* _What to work on_:
The answer must consist of each line of the records below that contains the string "weight".

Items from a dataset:
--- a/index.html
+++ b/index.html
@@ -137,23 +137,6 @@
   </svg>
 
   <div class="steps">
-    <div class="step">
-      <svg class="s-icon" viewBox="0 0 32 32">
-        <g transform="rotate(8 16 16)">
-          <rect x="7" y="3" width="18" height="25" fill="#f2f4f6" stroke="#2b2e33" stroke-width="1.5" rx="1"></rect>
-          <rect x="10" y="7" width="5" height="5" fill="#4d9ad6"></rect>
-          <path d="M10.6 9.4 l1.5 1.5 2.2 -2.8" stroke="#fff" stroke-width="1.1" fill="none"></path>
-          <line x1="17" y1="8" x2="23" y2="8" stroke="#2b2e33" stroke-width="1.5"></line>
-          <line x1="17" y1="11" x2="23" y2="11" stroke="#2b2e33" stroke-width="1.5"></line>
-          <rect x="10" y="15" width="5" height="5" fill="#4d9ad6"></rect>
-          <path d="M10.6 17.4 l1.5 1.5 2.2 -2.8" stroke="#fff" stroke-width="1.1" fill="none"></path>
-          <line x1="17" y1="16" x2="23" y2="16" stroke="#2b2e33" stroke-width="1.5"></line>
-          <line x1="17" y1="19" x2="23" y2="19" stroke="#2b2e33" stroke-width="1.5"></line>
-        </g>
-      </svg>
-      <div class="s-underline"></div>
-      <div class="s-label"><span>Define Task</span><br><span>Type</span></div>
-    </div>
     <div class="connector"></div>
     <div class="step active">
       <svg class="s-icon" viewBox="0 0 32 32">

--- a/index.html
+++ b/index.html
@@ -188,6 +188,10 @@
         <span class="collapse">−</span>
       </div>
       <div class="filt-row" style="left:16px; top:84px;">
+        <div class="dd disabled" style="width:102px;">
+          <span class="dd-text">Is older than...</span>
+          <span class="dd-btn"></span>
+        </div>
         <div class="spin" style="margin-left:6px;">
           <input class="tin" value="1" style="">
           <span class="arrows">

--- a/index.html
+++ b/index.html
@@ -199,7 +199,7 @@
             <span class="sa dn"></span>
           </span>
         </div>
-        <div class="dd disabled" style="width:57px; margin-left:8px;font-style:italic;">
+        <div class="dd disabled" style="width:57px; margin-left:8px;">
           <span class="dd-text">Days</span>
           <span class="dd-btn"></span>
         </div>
...
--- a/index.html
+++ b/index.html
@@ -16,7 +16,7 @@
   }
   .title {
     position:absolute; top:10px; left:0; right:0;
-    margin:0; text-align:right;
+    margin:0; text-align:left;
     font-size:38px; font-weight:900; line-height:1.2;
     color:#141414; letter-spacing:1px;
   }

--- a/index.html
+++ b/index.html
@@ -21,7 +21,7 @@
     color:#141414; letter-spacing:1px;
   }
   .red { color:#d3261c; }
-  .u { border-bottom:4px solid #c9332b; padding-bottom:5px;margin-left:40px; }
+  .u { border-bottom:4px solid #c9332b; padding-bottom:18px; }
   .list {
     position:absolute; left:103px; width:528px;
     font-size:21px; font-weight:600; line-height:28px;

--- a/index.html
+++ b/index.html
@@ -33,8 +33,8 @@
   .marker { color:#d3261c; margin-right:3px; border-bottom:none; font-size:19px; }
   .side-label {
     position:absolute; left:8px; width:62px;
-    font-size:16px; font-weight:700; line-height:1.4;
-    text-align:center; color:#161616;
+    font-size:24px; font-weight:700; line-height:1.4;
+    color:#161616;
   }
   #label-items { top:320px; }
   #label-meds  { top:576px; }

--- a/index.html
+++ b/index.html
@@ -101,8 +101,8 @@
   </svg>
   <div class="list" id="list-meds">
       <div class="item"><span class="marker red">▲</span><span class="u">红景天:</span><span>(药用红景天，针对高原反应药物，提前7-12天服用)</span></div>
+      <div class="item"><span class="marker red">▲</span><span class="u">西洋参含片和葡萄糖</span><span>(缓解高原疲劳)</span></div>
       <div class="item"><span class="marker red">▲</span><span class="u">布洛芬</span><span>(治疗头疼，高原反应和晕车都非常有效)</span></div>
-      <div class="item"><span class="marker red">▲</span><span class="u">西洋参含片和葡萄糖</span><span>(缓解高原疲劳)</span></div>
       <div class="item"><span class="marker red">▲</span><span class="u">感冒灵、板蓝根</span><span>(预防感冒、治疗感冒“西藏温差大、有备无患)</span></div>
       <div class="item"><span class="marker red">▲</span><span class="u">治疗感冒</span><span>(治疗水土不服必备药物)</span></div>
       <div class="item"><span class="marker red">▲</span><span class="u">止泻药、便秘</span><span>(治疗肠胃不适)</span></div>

* _Exercise solution_:
     font-size:38px; font-weight:900; line-height:1.2;
     font-size:21px; font-weight:600; line-height:28px;
-    font-size:16px; font-weight:700; line-height:1.4;
+    font-size:24px; font-weight:700; line-height:1.4;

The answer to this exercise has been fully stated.